Aunque el rostro ya no estaba en pantalla, era evidente que el escritor lloraba: «… cuando se acaban las horas, cuando quizá no quedan sino unos momentos, al no conocer otros medios hago este último llamamiento: “No me olvides: te he servido lo mejor que he podido. Sólo una vez pequé contra el Silencio, en un momento de debilidad, seducido por la que amaba. ¿No he sido suficientemente castigado? ¿Qué más queda? Te lo ruego, te lo suplico, si es que existes, y nunca lo he dudado ni por un momento, dame una señal de tu presencia, no me olvides, llévame contigo…”»
La pantalla parpadeó y volvió a aparecer el rostro del presentador, ligeramente sudoroso. Con una sonrisa forzada, empezó a decir: «Pedimos disculpas a nuestros telespectadores…»
La señora Aratounian se puso trabajosamente en pie, se acercó a la televisión y apagó el aparato.
-Ésa es la clase de tonterías que hay que soportar si no se tiene el cable -dijo con hastío-. Noche tras noche. Dígame, señor Morgan, ¿se ven estupideces como ésta en la BBC?
19
Antar paró el contestador y se puso en pie. Era inútil lamentar la pérdida del documento que Murugan le había enviado por correo electrónico: si no lo hubiera borrado entonces, lo habría hecho poco después. Pero posiblemente, sólo posiblemente, no estaba irremediablemente perdido. A lo mejor podía Ava encontrar algún rastro de él y reconstruirlo: no era inconcebible. Ava hacía trucos maravillosos.
Antar se dirigió a la puerta del dormitorio: sólo había un modo de averiguarlo.
Justo cuando iba a salir del dormitorio oyó algo; un ruido apagado, como una suave pisada. Se dio la vuelta y miró a la pared. El cuarto de estar de Tara estaba al otro lado, únicamente separado por unos centímetros de yeso y una puerta tapiada. Era increíble cómo pasaba el ruido por aquel tabique.
Quizá había vuelto Tara: Antar estaba seguro de haber oído a alguien. Se acercó a la pared y llamó con los nudillos.
-Tara, ¿has vuelto?
No respondieron.
Se dirigió apresuradamente a la cocina y miró por la ventana al apartamento de Tara, al otro lado del patio. Las luces seguían apagadas: parecía que no estaba en casa. Se encogió de hombros: habría sido una tabla húmeda del entarimado; no había manera de saberlo en un edificio tan viejo y lleno de crujidos como aquél. Se inclinó sobre el fregadero, se echó agua en la cara y cogió un paño de cocina.
Fue al cuarto de estar y se sentó al teclado. Pulsando una tecla hizo que Ava saliese disparada a revolver entre las memorias acumuladas de todos sus discos duros, viejos y reemplazados. No era imposible que alguna copia «fantasma» del mensaje perdido de Murugan hubiera permanecido en alguna parte del sistema. Bastaría con el menor rastro: Ava haría el resto.

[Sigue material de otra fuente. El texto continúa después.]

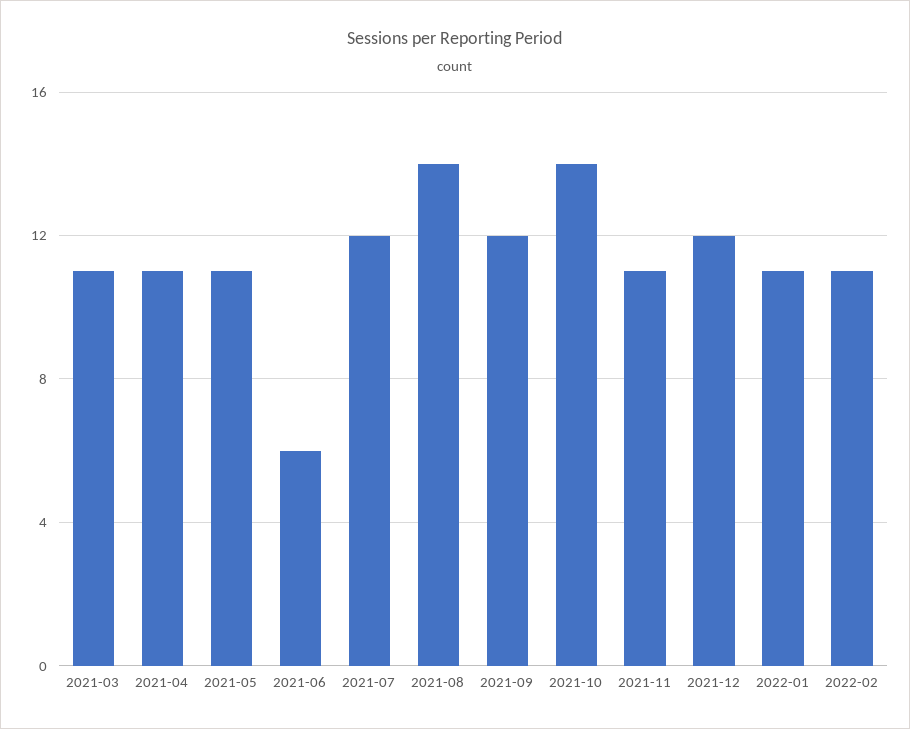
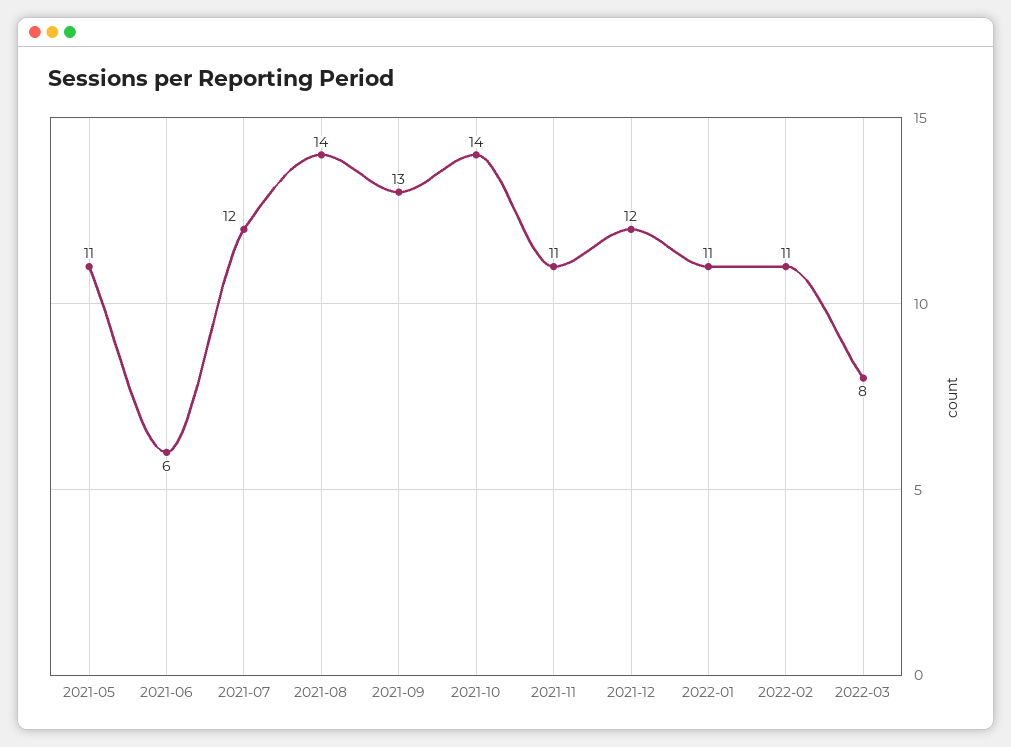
2021-03: 11 -> none
2021-04: 11 -> none
2021-09: 12 -> 13
2022-03: none -> 8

Momentos después apareció una mano en la pantalla de Ava, haciendo gestos displicentes con los dedos entreabiertos. Hacía poco que Ava había empezado a aprender lenguaje gestual -en dialecto egipcio, naturalmente-, y ésa era su nueva forma de indicar una negativa.

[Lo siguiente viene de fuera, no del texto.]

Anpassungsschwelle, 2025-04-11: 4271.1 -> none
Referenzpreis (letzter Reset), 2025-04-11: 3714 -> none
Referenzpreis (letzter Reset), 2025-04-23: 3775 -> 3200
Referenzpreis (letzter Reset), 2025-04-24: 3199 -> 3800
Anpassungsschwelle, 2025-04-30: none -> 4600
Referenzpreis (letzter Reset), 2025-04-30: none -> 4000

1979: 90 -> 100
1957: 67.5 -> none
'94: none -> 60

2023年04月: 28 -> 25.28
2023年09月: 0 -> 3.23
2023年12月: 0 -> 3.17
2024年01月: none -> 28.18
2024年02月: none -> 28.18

Luego el gesto cambió: los dedos se juntaron, apuntando hacia arriba, como si acabara de sacarlos de un líquido. Lo cual significaba: Espera, hay más. La pantalla se quedó en blanco y se activó el dispositivo de voz.
El mensaje todavía podía encontrarse, le dijo Ava. Sólo que tardaría un poco. Se había escrito en uno de esos antiguos teclados alfabéticos, que funcionaban a base de contacto. Quizá pudieran localizarse las señales electrónicas emitidas por las teclas. Se trataba simplemente de cotejar la «huella digital» electrónica del mensaje de Murugan con cada señal electrónica que aún andaba por la ionosfera.
Antar tecleó una consulta: quería saber cuánto duraría todo el proceso.
Ava tardó un momento en contestar. Supondría examinar unos seis mil ochocientos noventa y dos trillones de çuñabytes, fue la respuesta; en otras palabras, aproximadamente ochenta y cinco billones de veces la suma estimada de cada acto dactilográfico jamás realizado por un ser humano. Estaba segura de tardar al menos quince minutos.